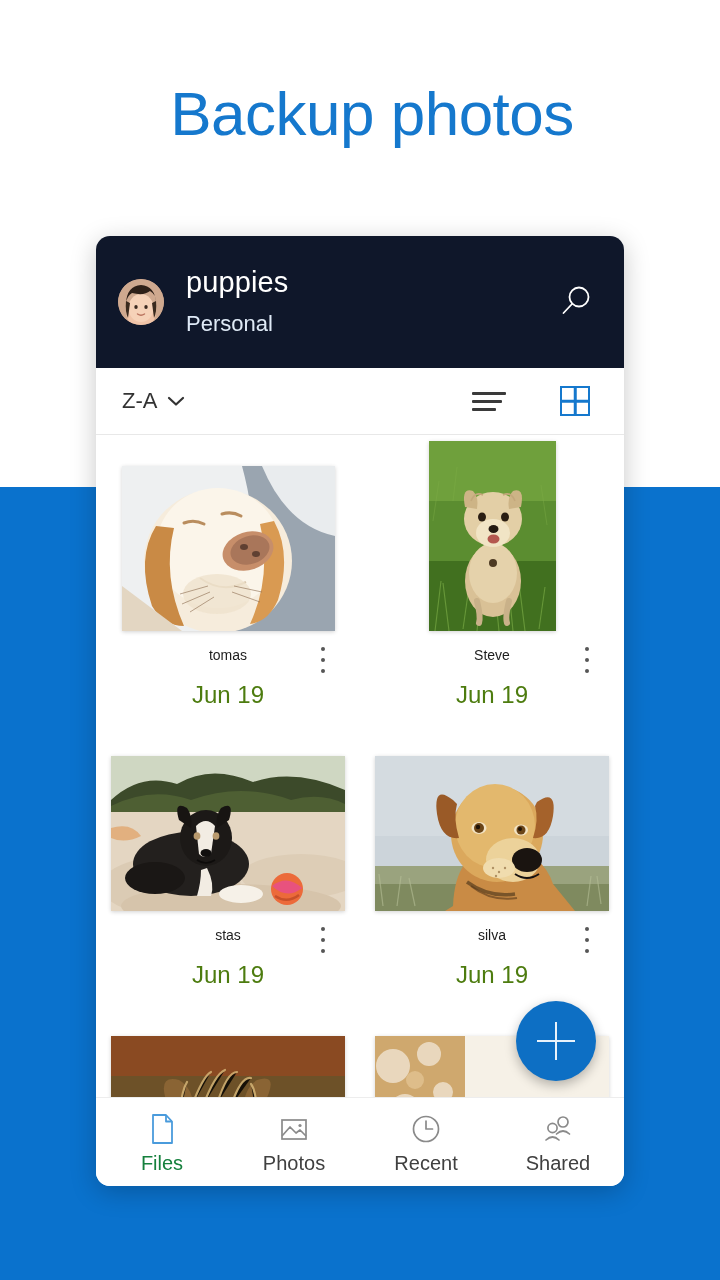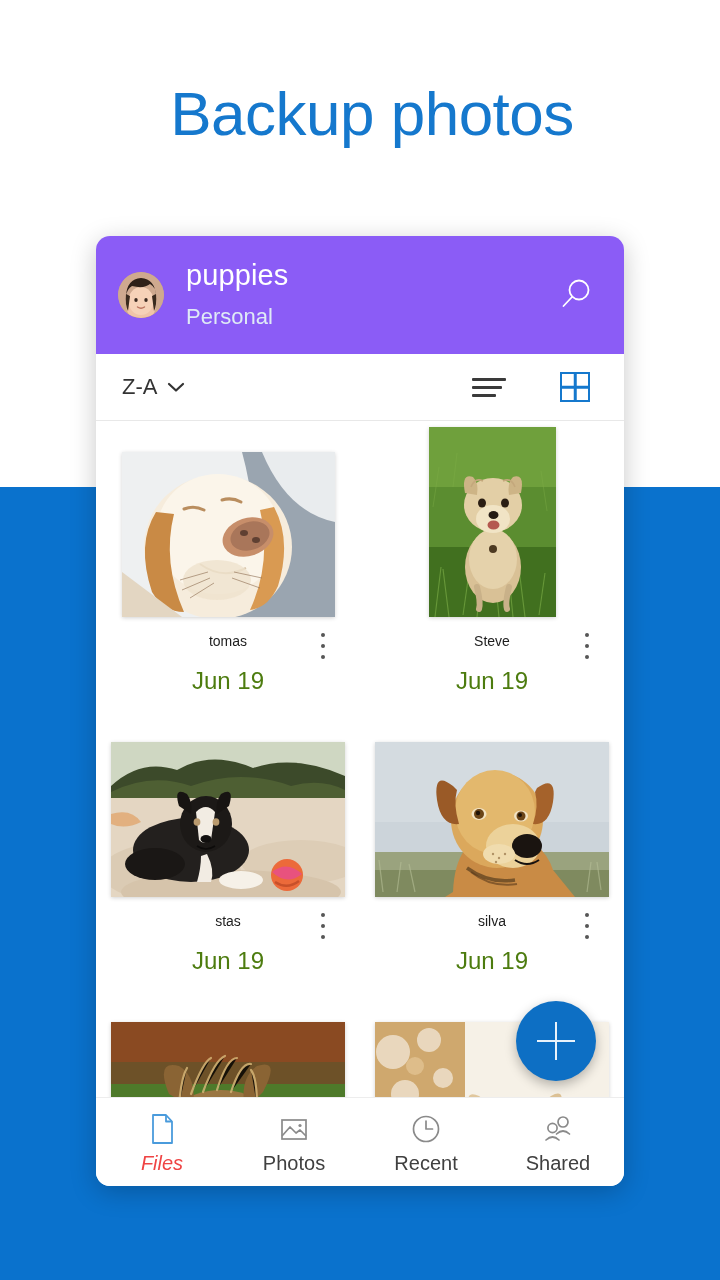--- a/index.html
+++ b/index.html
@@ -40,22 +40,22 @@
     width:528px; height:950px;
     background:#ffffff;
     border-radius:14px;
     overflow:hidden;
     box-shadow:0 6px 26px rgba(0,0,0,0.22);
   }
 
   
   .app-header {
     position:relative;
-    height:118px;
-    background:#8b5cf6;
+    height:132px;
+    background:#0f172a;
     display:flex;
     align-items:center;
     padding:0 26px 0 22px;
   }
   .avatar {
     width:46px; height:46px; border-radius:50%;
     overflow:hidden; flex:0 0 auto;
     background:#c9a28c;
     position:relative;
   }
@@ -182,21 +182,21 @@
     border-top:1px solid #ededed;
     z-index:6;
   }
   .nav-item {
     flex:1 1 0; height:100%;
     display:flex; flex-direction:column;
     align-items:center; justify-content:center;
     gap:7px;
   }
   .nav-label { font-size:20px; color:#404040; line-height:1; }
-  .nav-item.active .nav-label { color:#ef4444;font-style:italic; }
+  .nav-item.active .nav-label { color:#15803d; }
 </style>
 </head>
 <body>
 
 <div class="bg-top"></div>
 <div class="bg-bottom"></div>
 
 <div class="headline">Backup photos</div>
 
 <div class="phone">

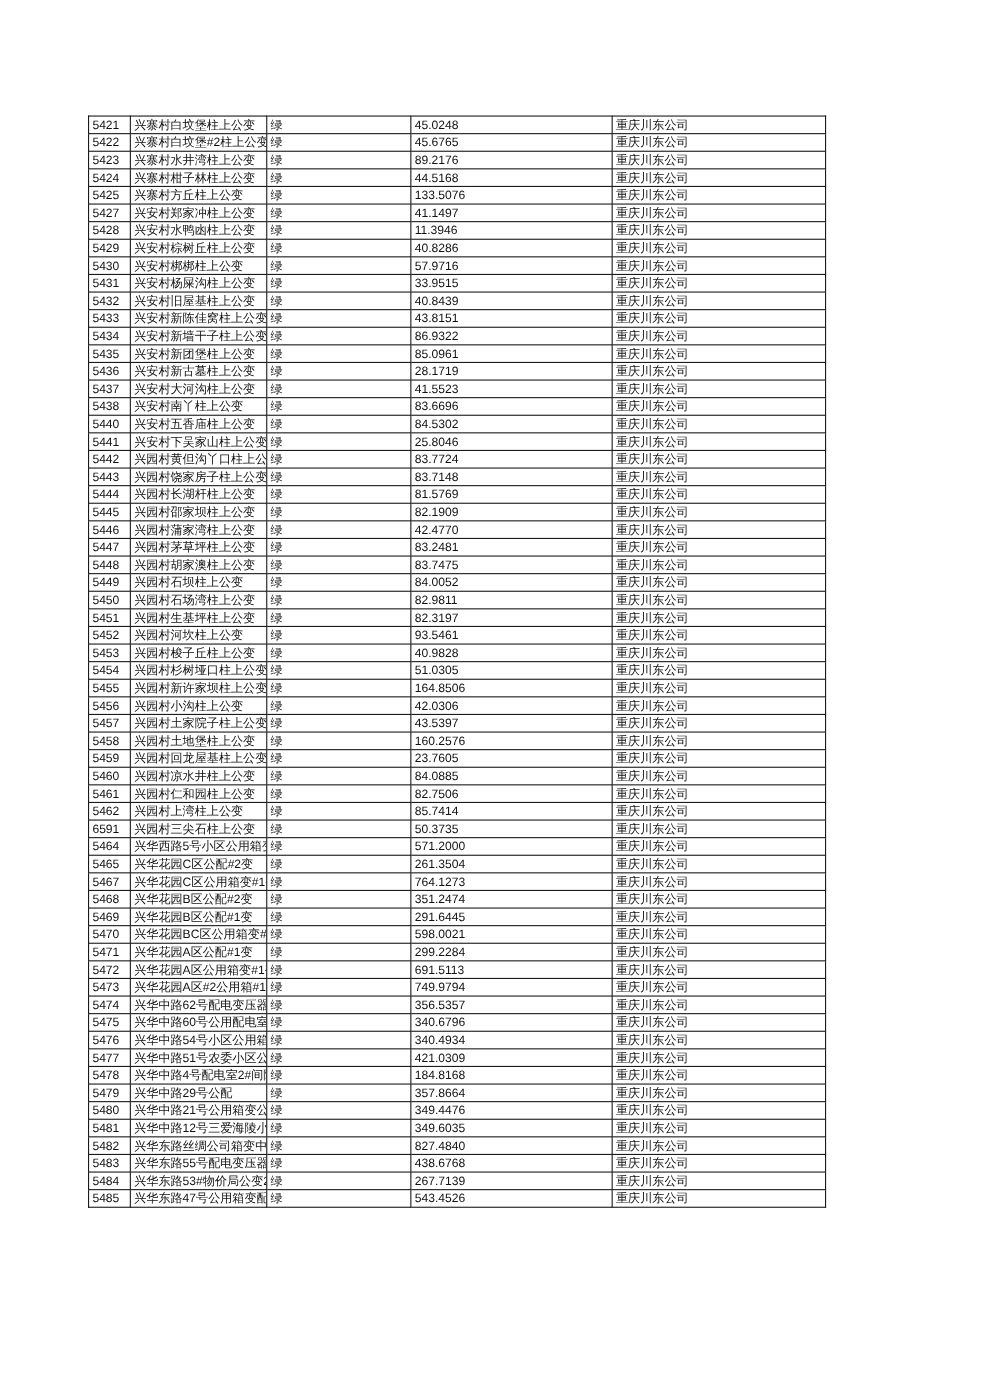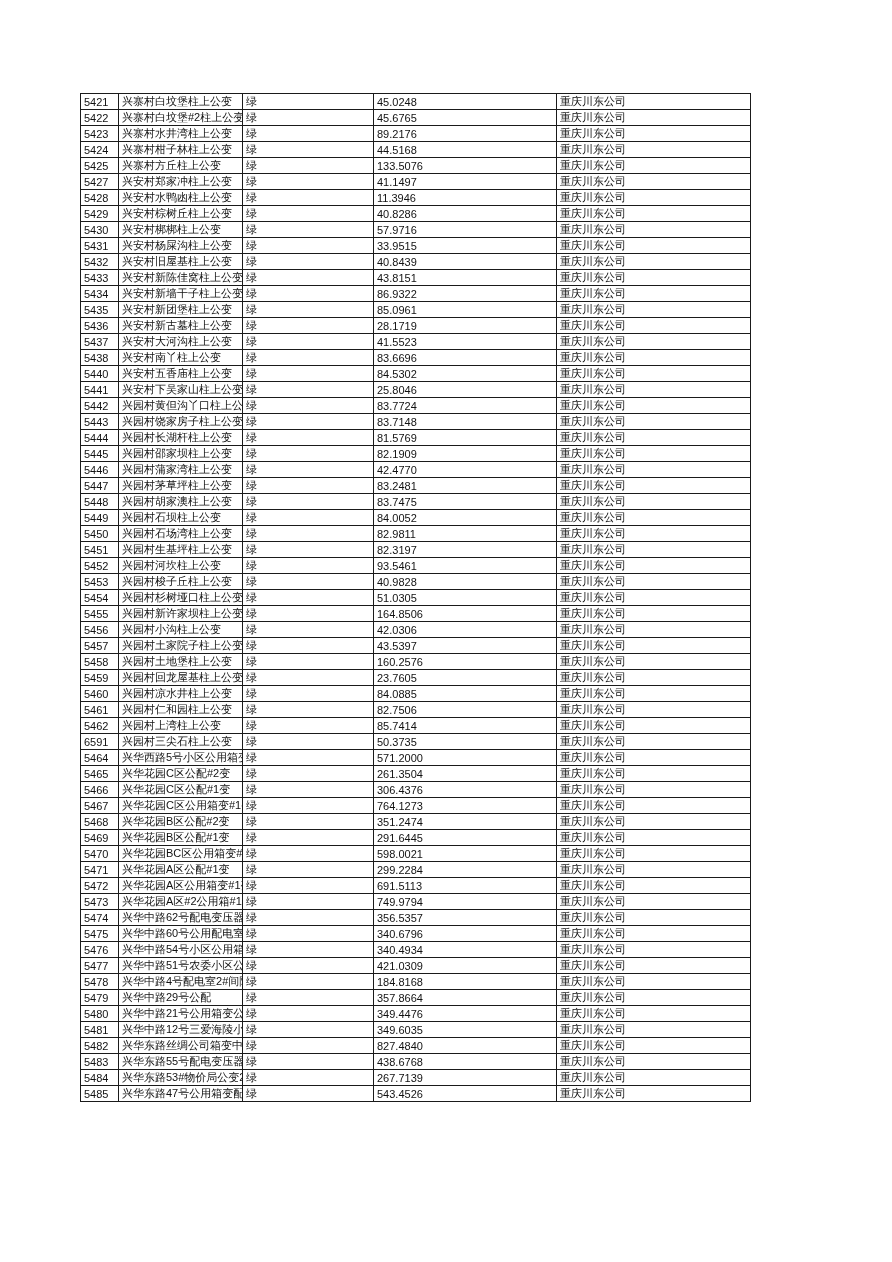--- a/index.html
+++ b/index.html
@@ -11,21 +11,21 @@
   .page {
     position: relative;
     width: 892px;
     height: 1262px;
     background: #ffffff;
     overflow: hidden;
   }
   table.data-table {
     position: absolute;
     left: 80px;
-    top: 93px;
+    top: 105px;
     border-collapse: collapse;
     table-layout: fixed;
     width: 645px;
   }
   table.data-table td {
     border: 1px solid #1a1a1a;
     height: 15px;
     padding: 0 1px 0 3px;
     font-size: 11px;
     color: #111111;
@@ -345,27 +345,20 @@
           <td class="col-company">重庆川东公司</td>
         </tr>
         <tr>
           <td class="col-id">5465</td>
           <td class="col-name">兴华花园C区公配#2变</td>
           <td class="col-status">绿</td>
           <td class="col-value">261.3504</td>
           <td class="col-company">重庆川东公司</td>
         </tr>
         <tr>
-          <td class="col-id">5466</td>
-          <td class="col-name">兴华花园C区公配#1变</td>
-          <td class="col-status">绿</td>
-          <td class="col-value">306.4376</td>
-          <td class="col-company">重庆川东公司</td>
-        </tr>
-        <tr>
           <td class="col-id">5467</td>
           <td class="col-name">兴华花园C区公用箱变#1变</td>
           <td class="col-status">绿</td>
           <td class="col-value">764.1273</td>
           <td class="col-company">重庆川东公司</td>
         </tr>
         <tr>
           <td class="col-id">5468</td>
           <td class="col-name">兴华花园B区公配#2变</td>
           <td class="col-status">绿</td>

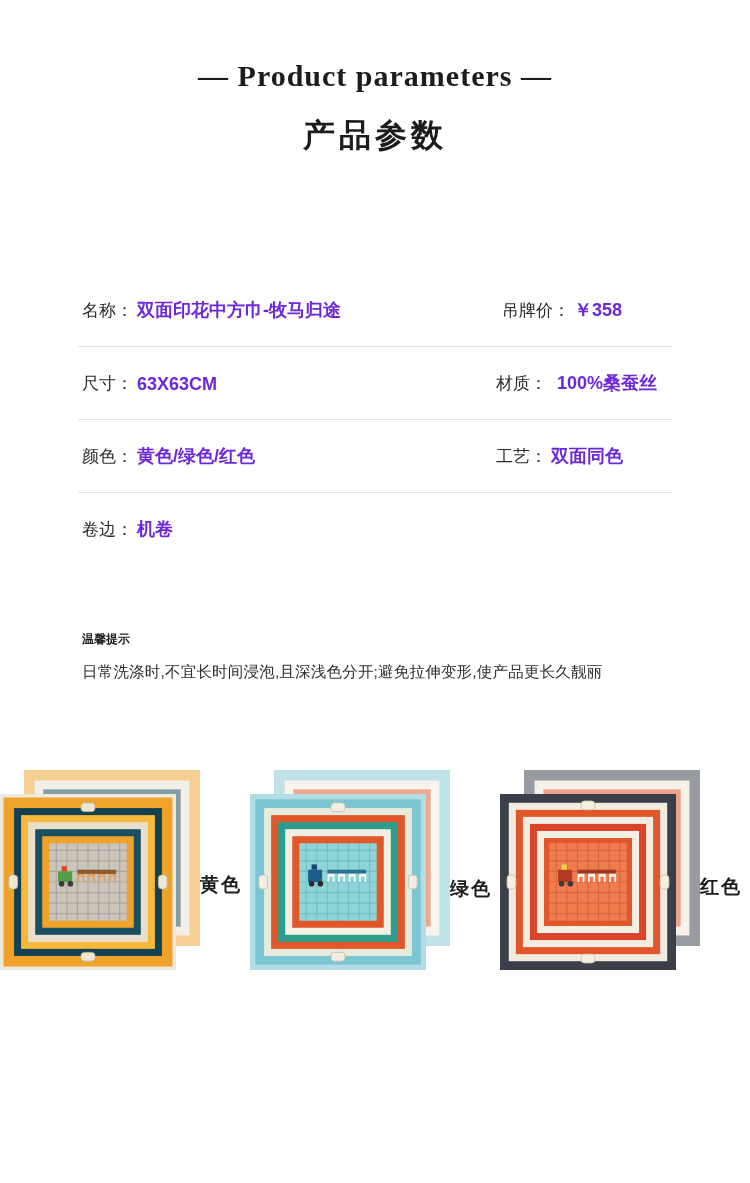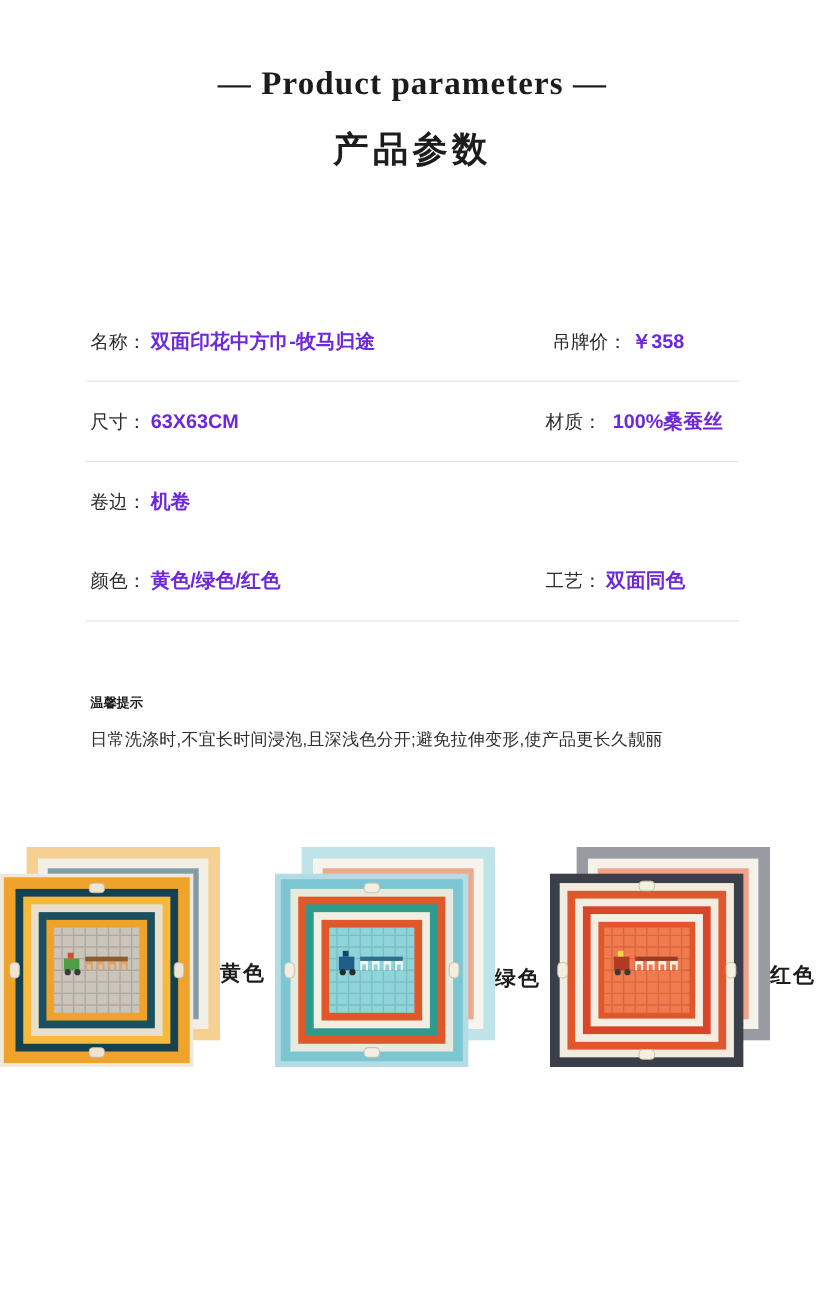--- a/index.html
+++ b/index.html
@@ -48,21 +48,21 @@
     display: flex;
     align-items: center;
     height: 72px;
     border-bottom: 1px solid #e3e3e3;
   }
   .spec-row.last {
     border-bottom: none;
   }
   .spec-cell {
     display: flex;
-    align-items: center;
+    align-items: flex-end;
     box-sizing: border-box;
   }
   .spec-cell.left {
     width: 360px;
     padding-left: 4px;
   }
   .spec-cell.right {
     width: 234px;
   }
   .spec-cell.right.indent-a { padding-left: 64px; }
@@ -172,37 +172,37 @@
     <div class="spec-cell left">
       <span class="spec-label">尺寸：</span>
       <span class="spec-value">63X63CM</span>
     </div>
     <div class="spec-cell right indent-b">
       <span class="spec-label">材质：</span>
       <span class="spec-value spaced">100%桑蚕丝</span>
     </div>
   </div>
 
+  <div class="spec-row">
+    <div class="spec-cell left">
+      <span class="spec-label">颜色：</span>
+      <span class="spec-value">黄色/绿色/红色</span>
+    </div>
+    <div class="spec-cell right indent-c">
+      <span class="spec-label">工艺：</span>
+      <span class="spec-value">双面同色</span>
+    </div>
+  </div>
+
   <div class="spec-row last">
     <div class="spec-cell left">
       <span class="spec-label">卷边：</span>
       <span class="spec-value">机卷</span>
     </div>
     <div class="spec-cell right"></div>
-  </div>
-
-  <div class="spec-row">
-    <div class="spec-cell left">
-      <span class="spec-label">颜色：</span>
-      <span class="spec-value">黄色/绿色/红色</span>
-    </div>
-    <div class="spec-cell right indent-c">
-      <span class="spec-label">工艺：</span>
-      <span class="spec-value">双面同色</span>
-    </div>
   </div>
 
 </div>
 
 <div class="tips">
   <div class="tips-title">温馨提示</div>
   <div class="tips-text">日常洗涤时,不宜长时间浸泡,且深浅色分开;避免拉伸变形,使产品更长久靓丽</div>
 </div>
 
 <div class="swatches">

Required action:
Exactly as written, set down each line of the records, leaving out the pictures.

Solved problem:
--- a/index.html
+++ b/index.html
@@ -40,22 +40,22 @@
     width:528px; height:950px;
     background:#ffffff;
     border-radius:14px;
     overflow:hidden;
     box-shadow:0 6px 26px rgba(0,0,0,0.22);
   }
 
   
   .app-header {
     position:relative;
-    height:118px;
-    background:#8b5cf6;
+    height:132px;
+    background:#0f172a;
     display:flex;
     align-items:center;
     padding:0 26px 0 22px;
   }
   .avatar {
     width:46px; height:46px; border-radius:50%;
     overflow:hidden; flex:0 0 auto;
     background:#c9a28c;
     position:relative;
   }
@@ -182,21 +182,21 @@
     border-top:1px solid #ededed;
     z-index:6;
   }
   .nav-item {
     flex:1 1 0; height:100%;
     display:flex; flex-direction:column;
     align-items:center; justify-content:center;
     gap:7px;
   }
   .nav-label { font-size:20px; color:#404040; line-height:1; }
-  .nav-item.active .nav-label { color:#ef4444;font-style:italic; }
+  .nav-item.active .nav-label { color:#15803d; }
 </style>
 </head>
 <body>
 
 <div class="bg-top"></div>
 <div class="bg-bottom"></div>
 
 <div class="headline">Backup photos</div>
 
 <div class="phone">

--- a/index.html
+++ b/index.html
@@ -11,21 +11,21 @@
   .page {
     position: relative;
     width: 892px;
     height: 1262px;
     background: #ffffff;
     overflow: hidden;
   }
   table.data-table {
     position: absolute;
     left: 80px;
-    top: 93px;
+    top: 105px;
     border-collapse: collapse;
     table-layout: fixed;
     width: 645px;
   }
   table.data-table td {
     border: 1px solid #1a1a1a;
     height: 15px;
     padding: 0 1px 0 3px;
     font-size: 11px;
     color: #111111;
@@ -345,27 +345,20 @@
           <td class="col-company">重庆川东公司</td>
         </tr>
         <tr>
           <td class="col-id">5465</td>
           <td class="col-name">兴华花园C区公配#2变</td>
           <td class="col-status">绿</td>
           <td class="col-value">261.3504</td>
           <td class="col-company">重庆川东公司</td>
         </tr>
         <tr>
-          <td class="col-id">5466</td>
-          <td class="col-name">兴华花园C区公配#1变</td>
-          <td class="col-status">绿</td>
-          <td class="col-value">306.4376</td>
-          <td class="col-company">重庆川东公司</td>
-        </tr>
-        <tr>
           <td class="col-id">5467</td>
           <td class="col-name">兴华花园C区公用箱变#1变</td>
           <td class="col-status">绿</td>
           <td class="col-value">764.1273</td>
           <td class="col-company">重庆川东公司</td>
         </tr>
         <tr>
           <td class="col-id">5468</td>
           <td class="col-name">兴华花园B区公配#2变</td>
           <td class="col-status">绿</td>

--- a/index.html
+++ b/index.html
@@ -48,21 +48,21 @@
     display: flex;
     align-items: center;
     height: 72px;
     border-bottom: 1px solid #e3e3e3;
   }
   .spec-row.last {
     border-bottom: none;
   }
   .spec-cell {
     display: flex;
-    align-items: center;
+    align-items: flex-end;
     box-sizing: border-box;
   }
   .spec-cell.left {
     width: 360px;
     padding-left: 4px;
   }
   .spec-cell.right {
     width: 234px;
   }
   .spec-cell.right.indent-a { padding-left: 64px; }
@@ -172,37 +172,37 @@
     <div class="spec-cell left">
       <span class="spec-label">尺寸：</span>
       <span class="spec-value">63X63CM</span>
     </div>
     <div class="spec-cell right indent-b">
       <span class="spec-label">材质：</span>
       <span class="spec-value spaced">100%桑蚕丝</span>
     </div>
   </div>
 
+  <div class="spec-row">
+    <div class="spec-cell left">
+      <span class="spec-label">颜色：</span>
+      <span class="spec-value">黄色/绿色/红色</span>
+    </div>
+    <div class="spec-cell right indent-c">
+      <span class="spec-label">工艺：</span>
+      <span class="spec-value">双面同色</span>
+    </div>
+  </div>
+
   <div class="spec-row last">
     <div class="spec-cell left">
       <span class="spec-label">卷边：</span>
       <span class="spec-value">机卷</span>
     </div>
     <div class="spec-cell right"></div>
-  </div>
-
-  <div class="spec-row">
-    <div class="spec-cell left">
-      <span class="spec-label">颜色：</span>
-      <span class="spec-value">黄色/绿色/红色</span>
-    </div>
-    <div class="spec-cell right indent-c">
-      <span class="spec-label">工艺：</span>
-      <span class="spec-value">双面同色</span>
-    </div>
   </div>
 
 </div>
 
 <div class="tips">
   <div class="tips-title">温馨提示</div>
   <div class="tips-text">日常洗涤时,不宜长时间浸泡,且深浅色分开;避免拉伸变形,使产品更长久靓丽</div>
 </div>
 
 <div class="swatches">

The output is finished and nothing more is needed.